No fundo ele fica muito contente que isso seja o máximo que ele pode ver, pois ele nunca vai esquecer-se do que o cão disse para ele na única vez em que falou, com uma voz mais linda que o primeiro pôr-do-sol que se vê na vida. Ele falou que, assim como o velho guarda uma encruzilhada, ele também, mas é um cruzamento de caminhos diferentes, ligando lugares que ele não quer conhecer.

Sabe como tantos ritos, cerimônias ou seitas, normalmente do pior tipo, exigem um cruzamento para serem realizados? Bom, ao contrário do que se pensa, não basta qualquer cruzamento. Elas falam desse cruzamento, em especifico, que fica não muito longe da sua casa.

Por isso ele deve ser guardado. E mais importante, é por isso que nada deve passar.

Felizmente eles estão lá de guarda, um ajudando o outro, mesmo que nas piores situações o homem tenha pouco a fazer enquanto o cão, seu pelo ardendo como as chamas do sol, seus dentes brilhando como espadas sob a luz divina, impede que o caminho seja cruzado (o cão sabe que tem mais responsabilidades, mas jamais jogaria isso na cara do seu amigo).

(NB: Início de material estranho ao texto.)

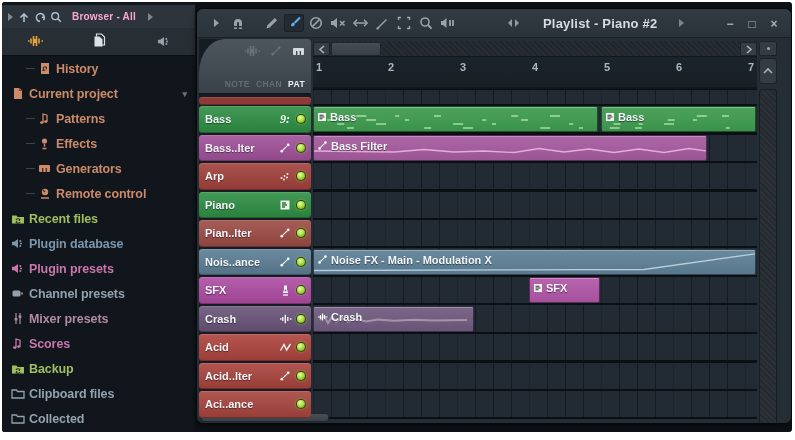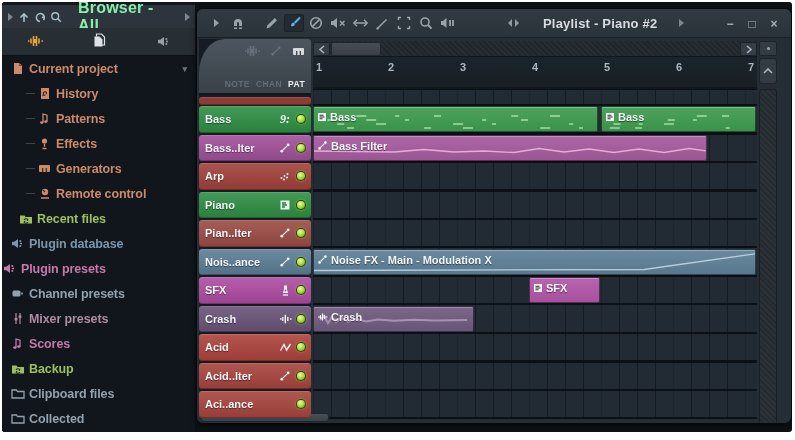"Browser - All" #b-nav .navtxt { color: #86efac -> #f9a8d4; font-size: 16px -> 10px; margin: 0 12px -> 0 6px }
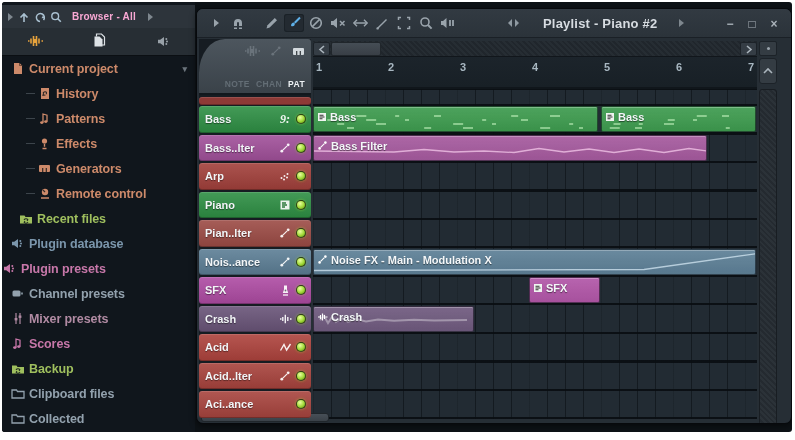"Current project" div.tree-item { order: before "History" -> after "History" }
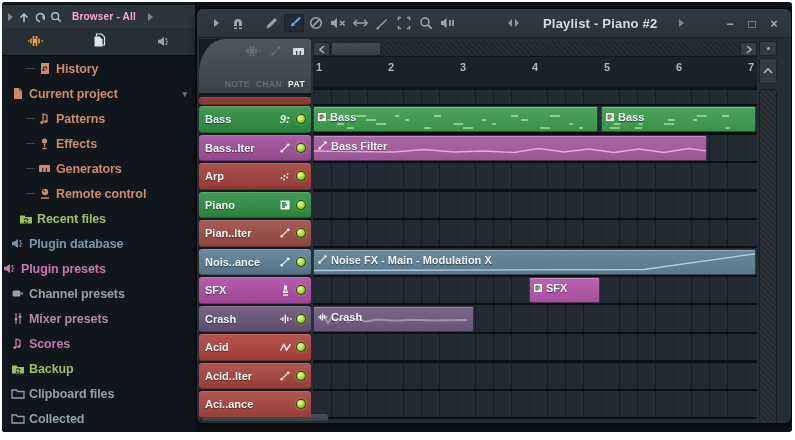"Recent files" div.tree-item { padding-left: 16px -> 8px }
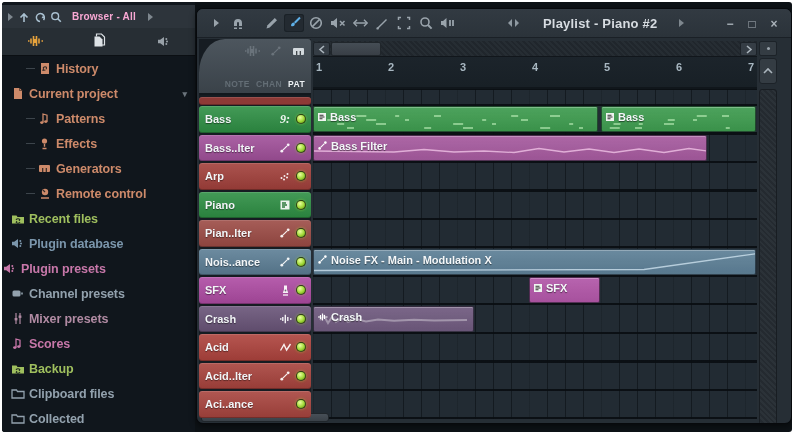"Plugin presets" div.tree-item { padding-left: none -> 8px }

Mas claro, o tempo vai passar como sempre faz. O homem há muito tempo não é jovem e logo - com um pouco de sorte - irá se aposentar para desfrutar alguns últimos dias de paz. O cachorro amarelo, por outro lado, vai permanecer lá, como já fazia antes e como irá fazer depois, guardando e esperando o próximo que irá ouvir sua mensagem e tomar o posto ao seu lado.